Retiring the cat herder
By sylvie | November 11, 2009
After about two years of organizing raids for my horde guild in WoW, I have decided that it’s time to let someone else do the job.
There are several reasons for this. For one, I expect to be very busy with co-chairing Graphics Interface all winter and I should concentrate on that. But there are other, more personal reasons.
I was starting to feel burned out as raid organizer. I don’t want my leisure activities to feel like a job and it was starting to be more and more like one. In addition, we’ve been going through several months where few people were showing up at raids and I was forced to participate in each one to make sure we had enough people to do something. Going to a raid because you want to is one thing; going to a raid because you have to is just annoying.
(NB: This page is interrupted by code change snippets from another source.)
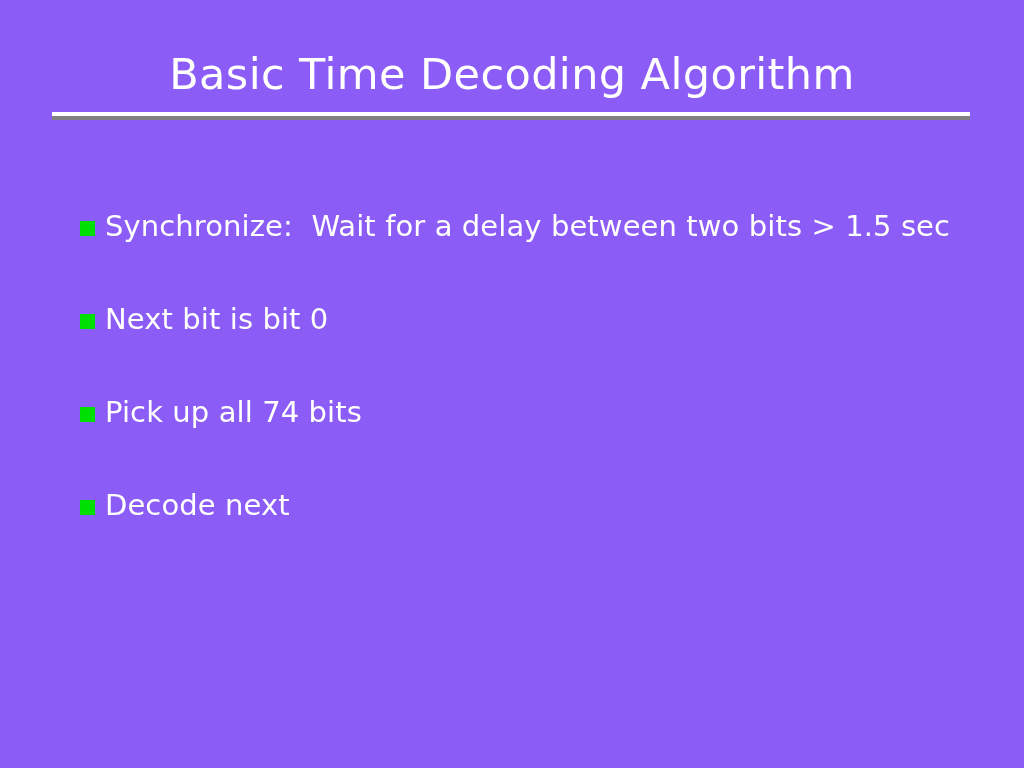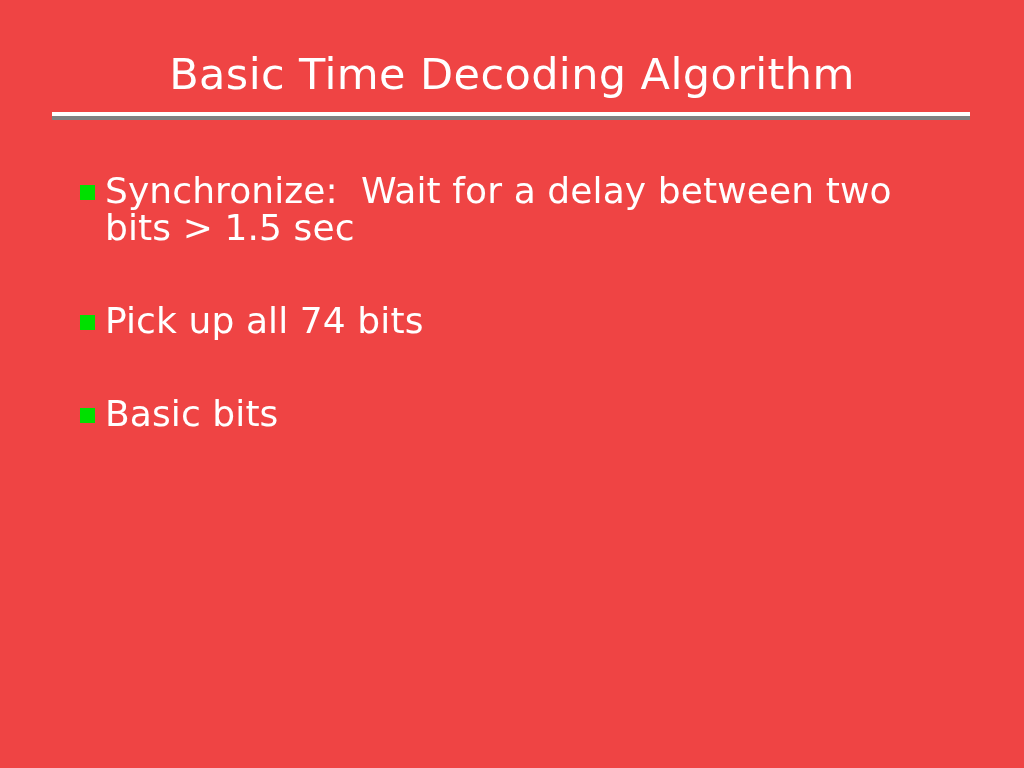"Basic Time Decoding Algorithm" .slide { background: #ef4444 -> #8b5cf6 }
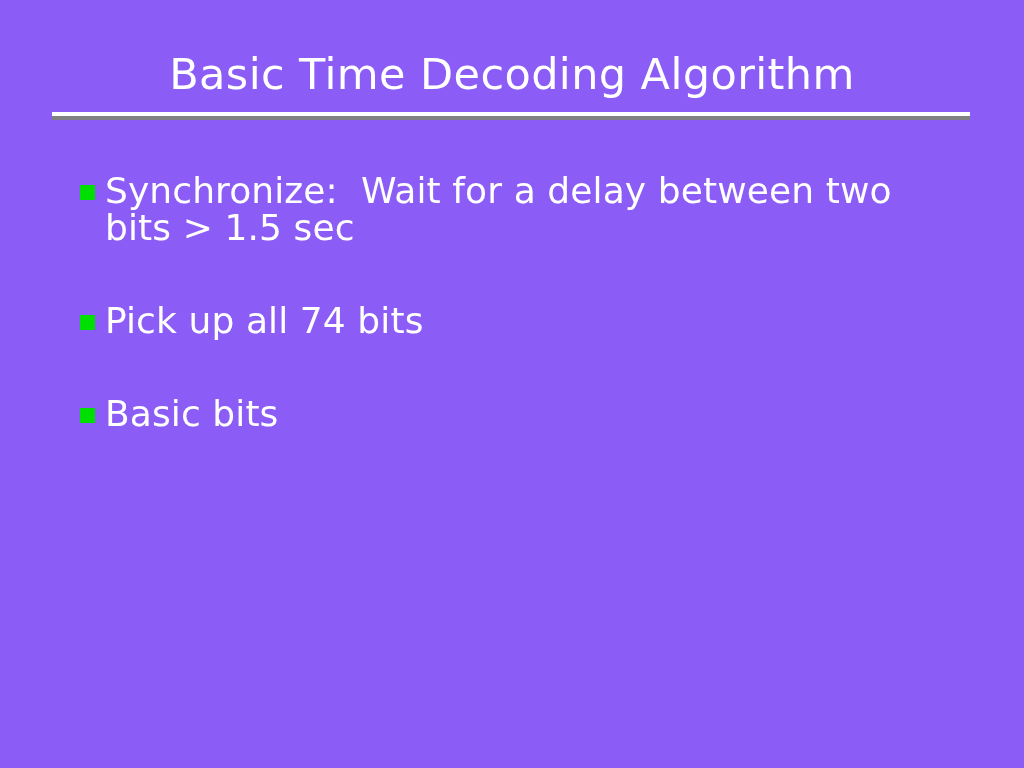"Synchronize: Wait for a delay" .bullet-item { font-size: 36px -> 29px; margin-top: none -> 36px }
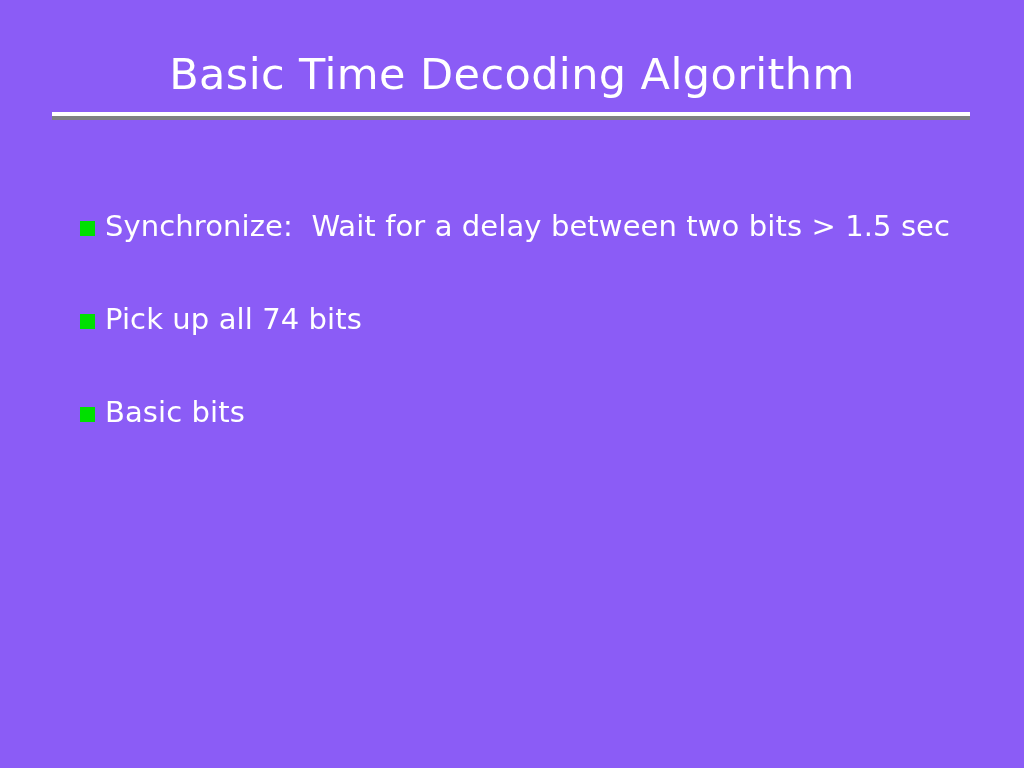"Next bit is bit 0" li.bullet-item { html: none -> <li> <span></span> <span>Next bit is bit 0</span> </li> }
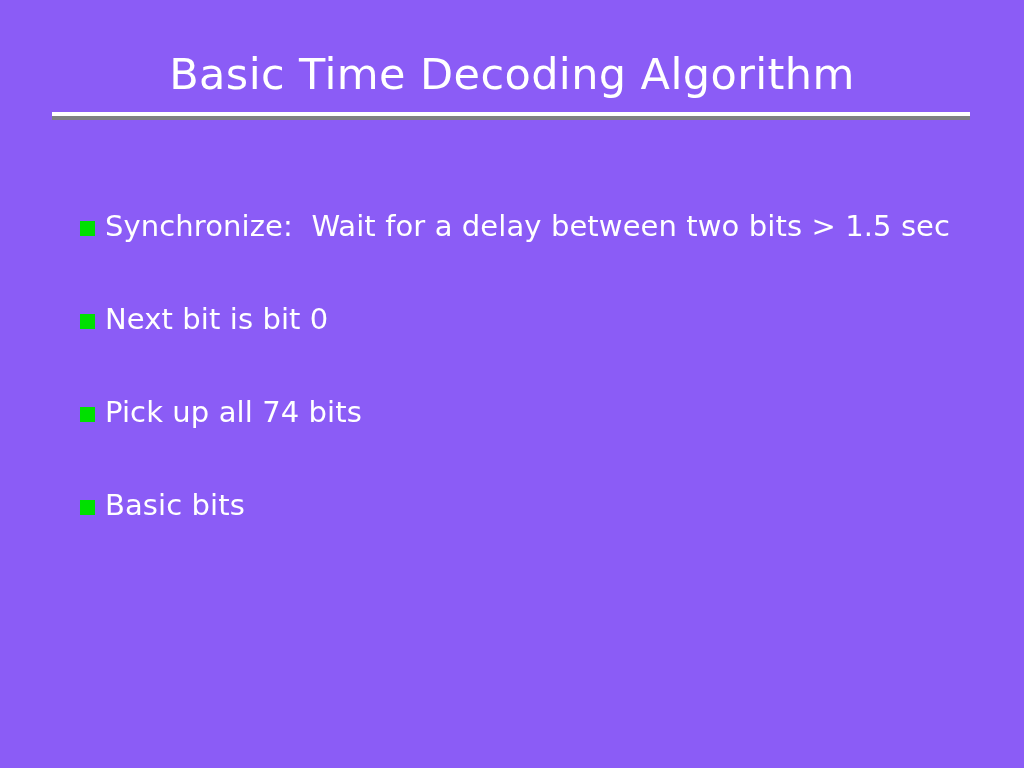"Basic bits" span.bullet-text { text: Basic bits -> Decode next }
I don’t know if people were not showing up because I was burned out or if I was getting burned out because people weren’t showing up, but whichever the case, I felt as though I was no longer being successful as raid organizer. It was time to let someone else take on the job.
Note, by the way, that I call myself a raid organizer and not a raid leader. A good raid leader needs to know each boss battle inside out in order to explain the strategy to newcomers. He or she knows who are the best tanks in the group, who should be healing the tanks and who should be healing the whole raid, and what the damage dealers should be doing. However, I can never remember all these details because I tend to space out whenever the boss battles are being explained. As an elemental shaman, all I really need to know is whether the boss fears, poisons or gives illnesses, whether I should be purging anything off the boss, and where I need to stand in order not to accidentally aggro a mob.
I suppose I could have learned how to be a good raid leader, but our guild has some really, really good raid leaders and it was always a lot simpler to just let those guys do the heavy lifting while I took care of the little details: finding out when people could raid (because our guild is made up of a lot of university professors and students, their schedules tend to change with each new university session); deciding what raid we would visit; inviting everyone who signed up and grabbing anyone else to fill out whatever holes there might be; encouraging people to actually show up; and sharing the raid’s success/failures with the whole guild.
It’s been a fun two years - mostly because our guild is great - but it’s time to let someone else start herding those cats.
Topics: Uncategorized, Games |
November 11th, 2009 at 9:54
Well done. It’s lot of work to organize the schedule. When I was playing, I really appreciated your welcoming and inclusive manner. You are great.